In this section, we evaluate the data processing capability of big and little core-based server for various data sizes in Hadoop micro-benchmarks. We report the data processed per second (DPS) and the data processed per joule (DPJ) metrics to compare the data processing capability and efficiency of the two server architectures. The peak DPS occurs in terasort and sort at only 1000MB of size, while in other applications occurs in at least an order of magnitude larger data size. The reason is that sort and terasort are I/O intensive applications and the rise in data size exacerbates the I/O cost to an extent that it diminishes the benefit of high processing capacity (Yu et al., 2004). The DPS difference between big and little cores-based server is becoming larger for CPU intensive applications such as grep and word count as the size of data increases. However, this is not the case for I/O intensive applications such as sort and DFSIO-read as the I/O cost becomes the dominant performance bottleneck and the processing capacity of the processor; i.e. big vs. little become a less important factor. Overall, for small data size, below 1000MB per node, the two architectures, big and little, have almost similar processing capacity in terms of DPS and it is only for large data sizes that the DPS gap between the two becomes clear. Similar to DPS, for DPJ, in all applications we observe a rise in data processing efficiency on big core as the size of data increases. However, in I/O intensive applications such as terasort, DFSIO-read and write, the rise in DPJ on Xeon is insignificant.

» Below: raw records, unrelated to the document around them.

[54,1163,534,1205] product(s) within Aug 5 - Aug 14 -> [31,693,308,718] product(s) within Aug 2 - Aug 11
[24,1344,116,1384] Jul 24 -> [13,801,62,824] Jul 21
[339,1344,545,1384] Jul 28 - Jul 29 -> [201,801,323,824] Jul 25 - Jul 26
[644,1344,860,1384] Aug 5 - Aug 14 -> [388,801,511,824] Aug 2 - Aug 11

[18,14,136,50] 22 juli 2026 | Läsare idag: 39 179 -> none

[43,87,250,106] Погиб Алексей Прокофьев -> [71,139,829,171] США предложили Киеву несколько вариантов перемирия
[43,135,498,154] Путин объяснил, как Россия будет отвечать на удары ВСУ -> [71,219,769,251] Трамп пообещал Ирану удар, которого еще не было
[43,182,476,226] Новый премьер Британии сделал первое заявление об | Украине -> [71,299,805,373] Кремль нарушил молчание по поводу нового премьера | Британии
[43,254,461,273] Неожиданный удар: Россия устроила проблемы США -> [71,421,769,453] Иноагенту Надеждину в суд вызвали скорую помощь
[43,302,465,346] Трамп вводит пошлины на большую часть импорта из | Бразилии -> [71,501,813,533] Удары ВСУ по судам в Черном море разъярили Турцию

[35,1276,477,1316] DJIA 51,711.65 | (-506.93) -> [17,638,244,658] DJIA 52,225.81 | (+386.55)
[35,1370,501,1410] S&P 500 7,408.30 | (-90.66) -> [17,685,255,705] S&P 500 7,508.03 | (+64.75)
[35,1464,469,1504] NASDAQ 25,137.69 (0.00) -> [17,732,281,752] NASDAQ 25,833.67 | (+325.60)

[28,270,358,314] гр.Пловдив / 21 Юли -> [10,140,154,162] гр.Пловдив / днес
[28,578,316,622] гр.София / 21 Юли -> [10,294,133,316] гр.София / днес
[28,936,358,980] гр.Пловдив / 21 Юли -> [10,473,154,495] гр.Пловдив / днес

For CPU intensive applications including word count and grep there is a significant rise in DPJ on Xeon as the size of data increases. Overall, for I/O intensive applications such as sort, terasort, DFSIO-write and DFSIO-read, Atom-based server is noticeably more efficient than big Xeon. However, in CPU intensive micro-benchmarks, Word Count and Grep, the DPJ gap between big and little core-based server reduces with the increase in data size. It is also interesting to observe that the DPJ of Xeon can exceed Atom in a number of applications and across a number of different data sizes.

## Observation

The results illustrate that the choice of big vs little corebased servers in terms of DPS and DPJ analysis are closely decided by the application type and the size of data.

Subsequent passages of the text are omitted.